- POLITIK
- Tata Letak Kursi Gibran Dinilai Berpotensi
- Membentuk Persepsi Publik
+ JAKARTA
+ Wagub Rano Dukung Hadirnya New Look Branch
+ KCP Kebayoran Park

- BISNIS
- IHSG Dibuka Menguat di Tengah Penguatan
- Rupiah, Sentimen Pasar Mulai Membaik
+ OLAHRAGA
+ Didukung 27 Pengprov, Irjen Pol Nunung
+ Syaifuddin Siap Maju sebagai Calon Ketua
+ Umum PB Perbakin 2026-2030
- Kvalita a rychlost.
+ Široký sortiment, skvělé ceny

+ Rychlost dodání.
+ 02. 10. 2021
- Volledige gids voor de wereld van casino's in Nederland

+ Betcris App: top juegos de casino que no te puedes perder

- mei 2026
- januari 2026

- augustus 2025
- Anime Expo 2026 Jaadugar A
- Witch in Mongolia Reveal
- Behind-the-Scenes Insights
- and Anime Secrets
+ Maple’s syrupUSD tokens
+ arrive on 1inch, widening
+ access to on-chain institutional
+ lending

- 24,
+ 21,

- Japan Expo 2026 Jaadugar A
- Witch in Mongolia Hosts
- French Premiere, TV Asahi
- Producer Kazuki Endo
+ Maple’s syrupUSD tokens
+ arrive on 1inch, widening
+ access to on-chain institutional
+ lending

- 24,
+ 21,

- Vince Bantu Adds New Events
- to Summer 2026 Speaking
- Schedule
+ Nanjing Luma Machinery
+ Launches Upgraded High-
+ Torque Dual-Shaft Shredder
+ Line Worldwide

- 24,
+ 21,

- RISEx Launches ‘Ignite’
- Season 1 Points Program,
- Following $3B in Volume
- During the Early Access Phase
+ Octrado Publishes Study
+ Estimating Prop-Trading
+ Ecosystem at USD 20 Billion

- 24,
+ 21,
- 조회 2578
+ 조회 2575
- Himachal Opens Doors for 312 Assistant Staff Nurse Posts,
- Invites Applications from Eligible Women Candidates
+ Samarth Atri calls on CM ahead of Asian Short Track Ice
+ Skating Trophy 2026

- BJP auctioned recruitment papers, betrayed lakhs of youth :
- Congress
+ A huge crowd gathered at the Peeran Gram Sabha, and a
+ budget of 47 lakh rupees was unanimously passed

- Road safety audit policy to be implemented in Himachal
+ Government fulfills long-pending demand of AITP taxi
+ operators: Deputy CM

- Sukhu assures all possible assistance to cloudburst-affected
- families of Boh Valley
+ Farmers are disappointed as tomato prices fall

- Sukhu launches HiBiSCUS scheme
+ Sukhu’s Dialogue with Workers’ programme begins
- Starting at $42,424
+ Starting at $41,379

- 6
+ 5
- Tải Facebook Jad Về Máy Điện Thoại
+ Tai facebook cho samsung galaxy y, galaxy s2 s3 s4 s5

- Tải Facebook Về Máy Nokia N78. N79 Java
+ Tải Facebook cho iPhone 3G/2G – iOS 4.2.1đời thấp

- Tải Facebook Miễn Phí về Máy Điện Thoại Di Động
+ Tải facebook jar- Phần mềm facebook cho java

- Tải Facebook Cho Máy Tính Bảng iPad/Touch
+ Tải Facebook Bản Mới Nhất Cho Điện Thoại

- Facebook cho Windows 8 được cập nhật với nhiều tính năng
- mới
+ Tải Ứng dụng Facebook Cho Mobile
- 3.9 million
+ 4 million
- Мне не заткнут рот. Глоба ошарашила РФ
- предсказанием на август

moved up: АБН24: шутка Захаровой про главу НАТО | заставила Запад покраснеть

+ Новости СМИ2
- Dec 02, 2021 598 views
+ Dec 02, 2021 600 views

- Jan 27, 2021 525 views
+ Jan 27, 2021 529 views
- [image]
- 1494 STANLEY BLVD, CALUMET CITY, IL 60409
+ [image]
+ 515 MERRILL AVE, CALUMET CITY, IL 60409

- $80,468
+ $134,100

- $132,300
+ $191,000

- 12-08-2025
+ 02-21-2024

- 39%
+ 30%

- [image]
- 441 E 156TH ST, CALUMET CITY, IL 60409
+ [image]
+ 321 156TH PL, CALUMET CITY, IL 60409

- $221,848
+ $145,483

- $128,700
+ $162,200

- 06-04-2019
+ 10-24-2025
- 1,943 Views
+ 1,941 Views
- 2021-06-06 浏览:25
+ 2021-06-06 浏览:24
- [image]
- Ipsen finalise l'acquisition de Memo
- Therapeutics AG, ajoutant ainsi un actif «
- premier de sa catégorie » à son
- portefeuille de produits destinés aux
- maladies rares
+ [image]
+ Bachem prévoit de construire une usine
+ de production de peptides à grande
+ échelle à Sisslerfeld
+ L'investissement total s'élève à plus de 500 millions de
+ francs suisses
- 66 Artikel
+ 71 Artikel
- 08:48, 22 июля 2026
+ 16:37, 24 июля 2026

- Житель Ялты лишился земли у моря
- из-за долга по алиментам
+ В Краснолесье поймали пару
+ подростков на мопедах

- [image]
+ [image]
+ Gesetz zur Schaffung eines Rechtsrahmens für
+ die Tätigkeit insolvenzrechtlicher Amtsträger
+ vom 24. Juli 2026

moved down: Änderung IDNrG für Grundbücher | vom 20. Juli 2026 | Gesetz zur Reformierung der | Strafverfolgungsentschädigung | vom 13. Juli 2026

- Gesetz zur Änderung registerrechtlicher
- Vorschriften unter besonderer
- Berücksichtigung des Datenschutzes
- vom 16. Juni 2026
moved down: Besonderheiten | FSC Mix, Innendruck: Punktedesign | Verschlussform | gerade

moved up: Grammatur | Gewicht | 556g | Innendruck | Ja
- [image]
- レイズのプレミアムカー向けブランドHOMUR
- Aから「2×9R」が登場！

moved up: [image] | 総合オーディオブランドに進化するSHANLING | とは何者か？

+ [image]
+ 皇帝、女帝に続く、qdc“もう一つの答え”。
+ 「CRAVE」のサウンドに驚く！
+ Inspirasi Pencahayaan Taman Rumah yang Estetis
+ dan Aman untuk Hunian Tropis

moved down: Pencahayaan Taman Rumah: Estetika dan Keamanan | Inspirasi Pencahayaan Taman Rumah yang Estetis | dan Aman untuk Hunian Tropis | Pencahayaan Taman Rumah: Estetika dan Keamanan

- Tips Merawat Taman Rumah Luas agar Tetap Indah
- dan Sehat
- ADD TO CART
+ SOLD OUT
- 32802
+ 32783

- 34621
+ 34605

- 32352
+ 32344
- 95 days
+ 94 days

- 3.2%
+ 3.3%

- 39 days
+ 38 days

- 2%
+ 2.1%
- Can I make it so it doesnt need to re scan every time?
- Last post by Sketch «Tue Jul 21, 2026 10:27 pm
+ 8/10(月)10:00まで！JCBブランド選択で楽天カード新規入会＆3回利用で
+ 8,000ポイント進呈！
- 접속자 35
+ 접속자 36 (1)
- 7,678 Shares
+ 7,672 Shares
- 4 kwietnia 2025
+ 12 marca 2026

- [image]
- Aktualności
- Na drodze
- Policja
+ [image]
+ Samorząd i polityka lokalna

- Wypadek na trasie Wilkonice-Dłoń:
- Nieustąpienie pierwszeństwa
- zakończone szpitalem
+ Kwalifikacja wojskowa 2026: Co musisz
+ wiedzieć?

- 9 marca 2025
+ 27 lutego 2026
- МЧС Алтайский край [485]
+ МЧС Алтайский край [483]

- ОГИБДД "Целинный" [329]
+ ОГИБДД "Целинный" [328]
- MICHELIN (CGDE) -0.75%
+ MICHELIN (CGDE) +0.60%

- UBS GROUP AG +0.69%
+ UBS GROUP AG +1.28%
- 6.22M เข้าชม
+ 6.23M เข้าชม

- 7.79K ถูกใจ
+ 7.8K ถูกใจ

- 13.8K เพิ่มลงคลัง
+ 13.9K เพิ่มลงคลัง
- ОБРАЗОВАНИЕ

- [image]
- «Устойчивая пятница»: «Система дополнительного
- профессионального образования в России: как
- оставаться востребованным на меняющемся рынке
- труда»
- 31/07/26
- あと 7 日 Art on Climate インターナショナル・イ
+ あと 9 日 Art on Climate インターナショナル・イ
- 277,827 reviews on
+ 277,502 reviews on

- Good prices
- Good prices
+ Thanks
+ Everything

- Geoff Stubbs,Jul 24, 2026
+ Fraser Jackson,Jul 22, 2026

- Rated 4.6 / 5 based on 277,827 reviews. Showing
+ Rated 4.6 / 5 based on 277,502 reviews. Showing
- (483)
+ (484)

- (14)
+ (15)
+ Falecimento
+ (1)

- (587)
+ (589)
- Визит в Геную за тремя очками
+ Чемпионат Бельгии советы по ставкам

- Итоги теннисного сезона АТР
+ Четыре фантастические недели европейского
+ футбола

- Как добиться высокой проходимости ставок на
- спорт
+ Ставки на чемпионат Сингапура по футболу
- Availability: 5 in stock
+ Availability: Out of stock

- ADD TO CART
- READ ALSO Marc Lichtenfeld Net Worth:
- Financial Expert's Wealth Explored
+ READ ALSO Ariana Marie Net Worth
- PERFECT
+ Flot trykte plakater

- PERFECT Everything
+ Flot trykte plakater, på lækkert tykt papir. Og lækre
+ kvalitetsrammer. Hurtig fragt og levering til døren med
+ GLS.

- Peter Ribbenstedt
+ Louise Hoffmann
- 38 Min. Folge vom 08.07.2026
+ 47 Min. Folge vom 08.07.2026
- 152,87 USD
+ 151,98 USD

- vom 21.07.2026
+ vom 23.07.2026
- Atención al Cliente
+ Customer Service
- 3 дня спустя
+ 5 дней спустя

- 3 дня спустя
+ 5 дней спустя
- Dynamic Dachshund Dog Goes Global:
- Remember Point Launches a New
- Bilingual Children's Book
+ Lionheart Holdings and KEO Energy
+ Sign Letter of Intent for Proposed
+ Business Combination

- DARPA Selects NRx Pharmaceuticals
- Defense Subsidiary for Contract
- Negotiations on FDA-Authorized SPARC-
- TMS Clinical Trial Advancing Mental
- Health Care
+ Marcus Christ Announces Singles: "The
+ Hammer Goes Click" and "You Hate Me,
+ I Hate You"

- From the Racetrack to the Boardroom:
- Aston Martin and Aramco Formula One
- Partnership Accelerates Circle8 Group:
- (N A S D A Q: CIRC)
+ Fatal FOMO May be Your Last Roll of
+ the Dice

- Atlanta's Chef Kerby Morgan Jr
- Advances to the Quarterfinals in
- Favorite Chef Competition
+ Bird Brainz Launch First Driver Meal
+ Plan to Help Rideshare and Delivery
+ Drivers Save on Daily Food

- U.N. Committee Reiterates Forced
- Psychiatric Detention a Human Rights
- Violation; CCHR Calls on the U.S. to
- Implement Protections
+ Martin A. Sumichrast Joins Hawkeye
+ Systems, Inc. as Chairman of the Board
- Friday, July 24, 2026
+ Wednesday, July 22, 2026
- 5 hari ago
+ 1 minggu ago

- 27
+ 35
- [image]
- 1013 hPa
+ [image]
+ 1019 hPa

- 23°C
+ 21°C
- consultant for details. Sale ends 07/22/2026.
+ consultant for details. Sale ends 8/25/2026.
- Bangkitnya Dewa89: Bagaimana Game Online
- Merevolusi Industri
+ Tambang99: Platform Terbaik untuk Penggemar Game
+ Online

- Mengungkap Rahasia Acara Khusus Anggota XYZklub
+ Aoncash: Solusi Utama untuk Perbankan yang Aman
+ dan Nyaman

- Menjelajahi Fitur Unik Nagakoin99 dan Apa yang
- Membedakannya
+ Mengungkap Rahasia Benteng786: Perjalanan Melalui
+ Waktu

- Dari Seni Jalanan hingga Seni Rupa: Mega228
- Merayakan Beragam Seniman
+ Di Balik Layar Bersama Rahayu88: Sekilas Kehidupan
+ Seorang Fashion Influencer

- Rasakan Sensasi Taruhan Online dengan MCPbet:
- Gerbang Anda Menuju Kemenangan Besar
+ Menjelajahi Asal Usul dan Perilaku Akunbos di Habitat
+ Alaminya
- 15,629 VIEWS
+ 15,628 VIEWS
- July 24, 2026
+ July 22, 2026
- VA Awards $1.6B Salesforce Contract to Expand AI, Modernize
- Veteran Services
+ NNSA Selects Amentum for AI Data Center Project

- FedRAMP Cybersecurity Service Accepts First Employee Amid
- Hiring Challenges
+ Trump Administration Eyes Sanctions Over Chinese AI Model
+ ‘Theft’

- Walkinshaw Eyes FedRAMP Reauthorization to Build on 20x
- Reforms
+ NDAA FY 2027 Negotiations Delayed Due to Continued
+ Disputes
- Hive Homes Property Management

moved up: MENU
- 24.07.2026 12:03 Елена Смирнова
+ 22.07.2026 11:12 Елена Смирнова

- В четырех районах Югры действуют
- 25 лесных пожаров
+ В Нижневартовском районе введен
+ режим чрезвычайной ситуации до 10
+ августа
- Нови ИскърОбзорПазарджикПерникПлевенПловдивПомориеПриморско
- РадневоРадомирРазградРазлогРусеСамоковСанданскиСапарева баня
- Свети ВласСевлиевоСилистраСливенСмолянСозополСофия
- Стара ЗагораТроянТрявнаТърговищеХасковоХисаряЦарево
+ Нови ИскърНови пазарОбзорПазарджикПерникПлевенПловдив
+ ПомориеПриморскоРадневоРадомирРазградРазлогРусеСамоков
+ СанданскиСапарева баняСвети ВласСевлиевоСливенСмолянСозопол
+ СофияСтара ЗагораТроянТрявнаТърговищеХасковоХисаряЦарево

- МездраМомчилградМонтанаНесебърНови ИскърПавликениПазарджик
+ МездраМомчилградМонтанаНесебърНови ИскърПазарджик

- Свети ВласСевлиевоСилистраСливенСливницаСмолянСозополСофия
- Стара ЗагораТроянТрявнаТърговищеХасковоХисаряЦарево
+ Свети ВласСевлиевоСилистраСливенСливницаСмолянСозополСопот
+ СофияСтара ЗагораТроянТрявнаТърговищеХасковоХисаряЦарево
*-*-*
» **Aim of the task**: Please retype the data exactly as it stands, from its first line down to the line that contains "- Witch in Mongolia Reveal", then stop.

» **Your response**:
- POLITIK
- Tata Letak Kursi Gibran Dinilai Berpotensi
- Membentuk Persepsi Publik
+ JAKARTA
+ Wagub Rano Dukung Hadirnya New Look Branch
+ KCP Kebayoran Park

- BISNIS
- IHSG Dibuka Menguat di Tengah Penguatan
- Rupiah, Sentimen Pasar Mulai Membaik
+ OLAHRAGA
+ Didukung 27 Pengprov, Irjen Pol Nunung
+ Syaifuddin Siap Maju sebagai Calon Ketua
+ Umum PB Perbakin 2026-2030
- Kvalita a rychlost.
+ Široký sortiment, skvělé ceny

+ Rychlost dodání.
+ 02. 10. 2021
- Volledige gids voor de wereld van casino's in Nederland

+ Betcris App: top juegos de casino que no te puedes perder

- mei 2026
- januari 2026

- augustus 2025
- Anime Expo 2026 Jaadugar A
- Witch in Mongolia Reveal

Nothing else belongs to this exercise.